Task item -
Go through the records and copy each line where the word "dates" occurs.

(Content revision data)
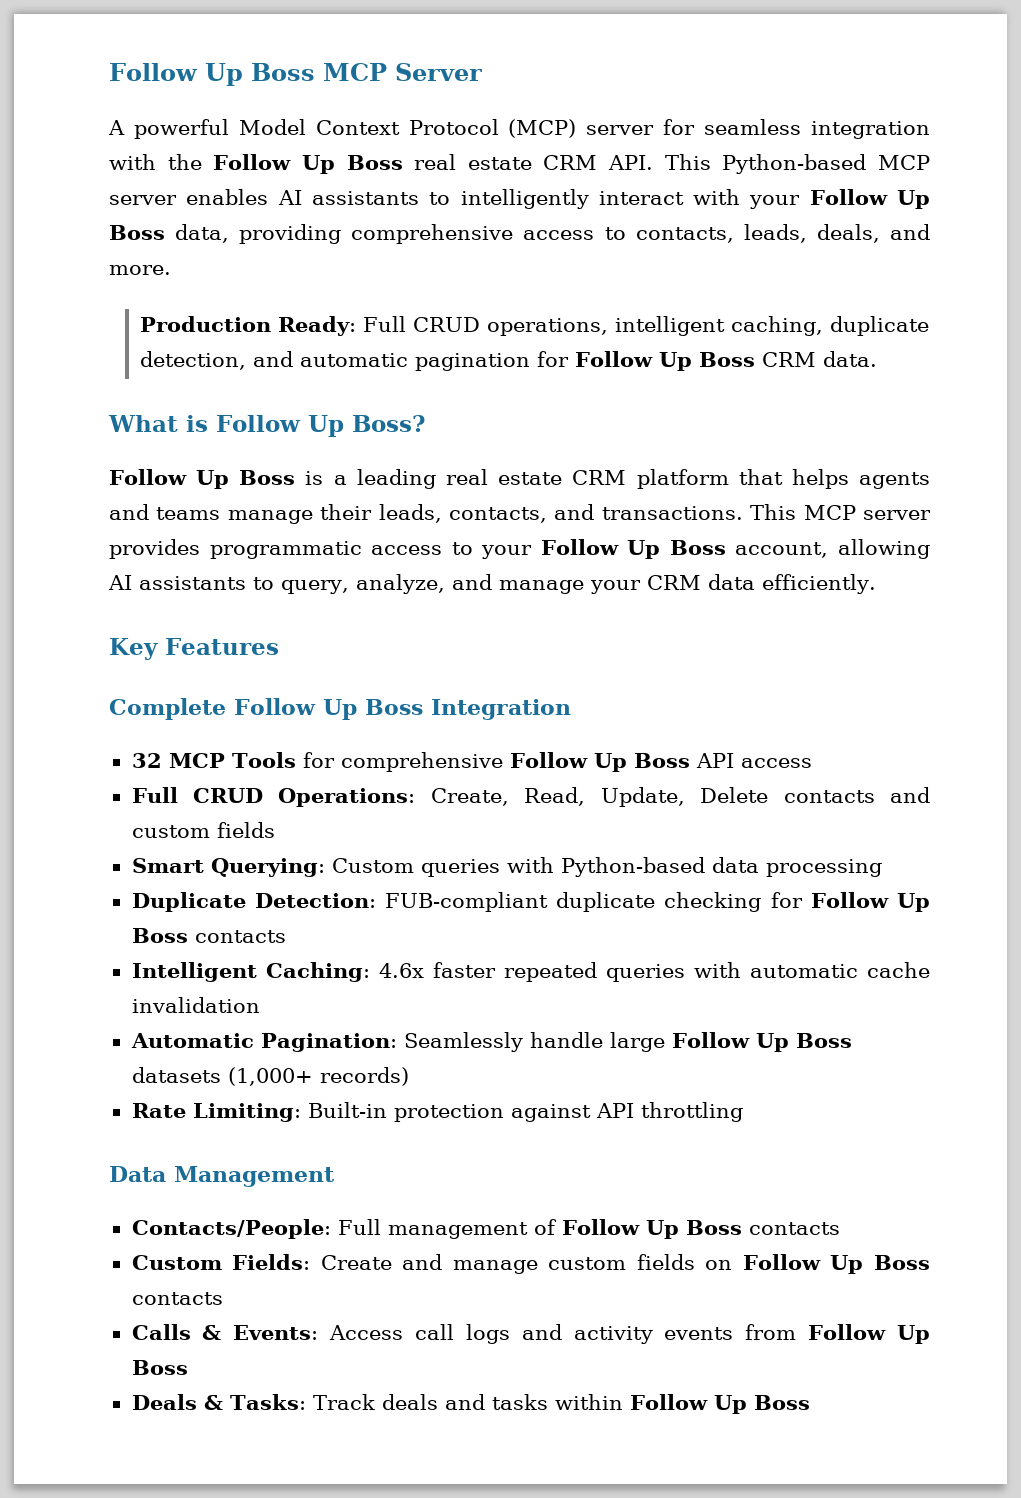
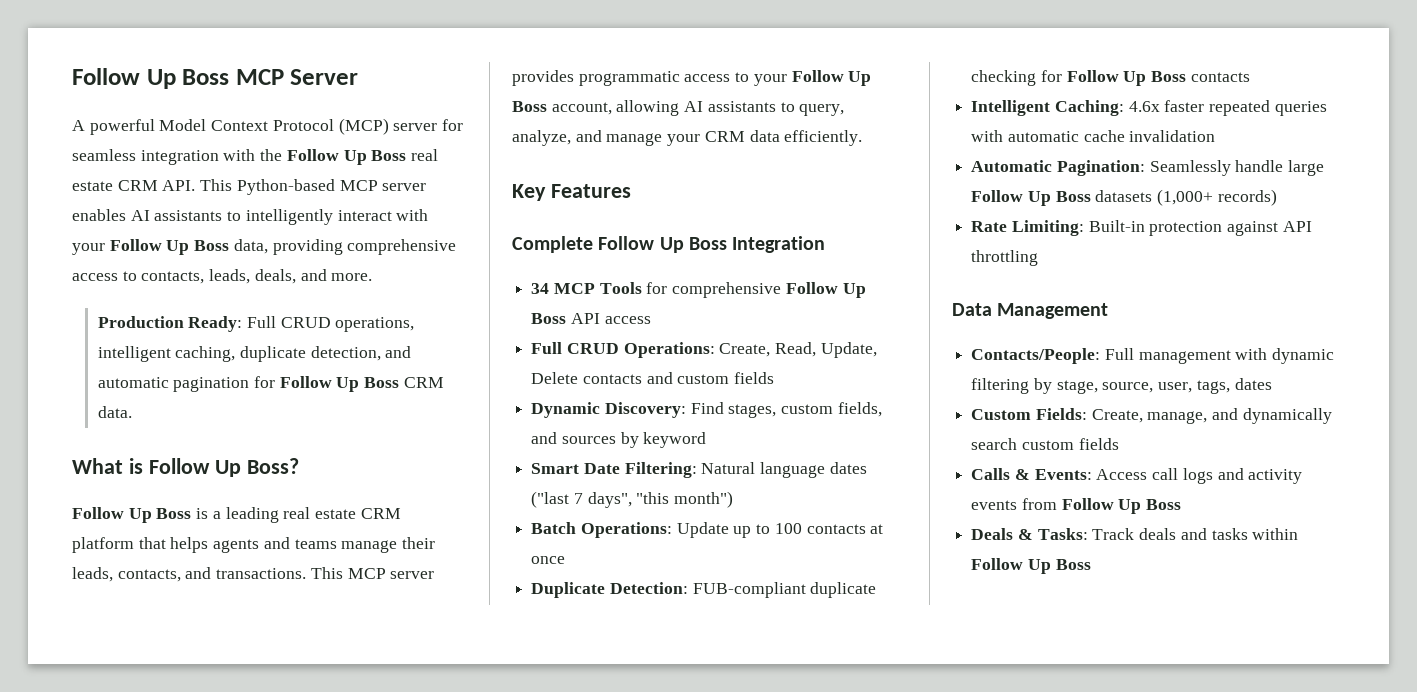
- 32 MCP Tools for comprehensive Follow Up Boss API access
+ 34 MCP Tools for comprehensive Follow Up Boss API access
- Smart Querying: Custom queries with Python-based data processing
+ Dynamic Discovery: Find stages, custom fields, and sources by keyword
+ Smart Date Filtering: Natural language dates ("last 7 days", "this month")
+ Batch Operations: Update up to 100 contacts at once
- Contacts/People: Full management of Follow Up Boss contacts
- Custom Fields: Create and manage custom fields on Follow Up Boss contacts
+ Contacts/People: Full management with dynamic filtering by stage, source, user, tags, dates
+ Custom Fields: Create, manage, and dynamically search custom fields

Written response -
+ Smart Date Filtering: Natural language dates ("last 7 days", "this month")
+ Contacts/People: Full management with dynamic filtering by stage, source, user, tags, dates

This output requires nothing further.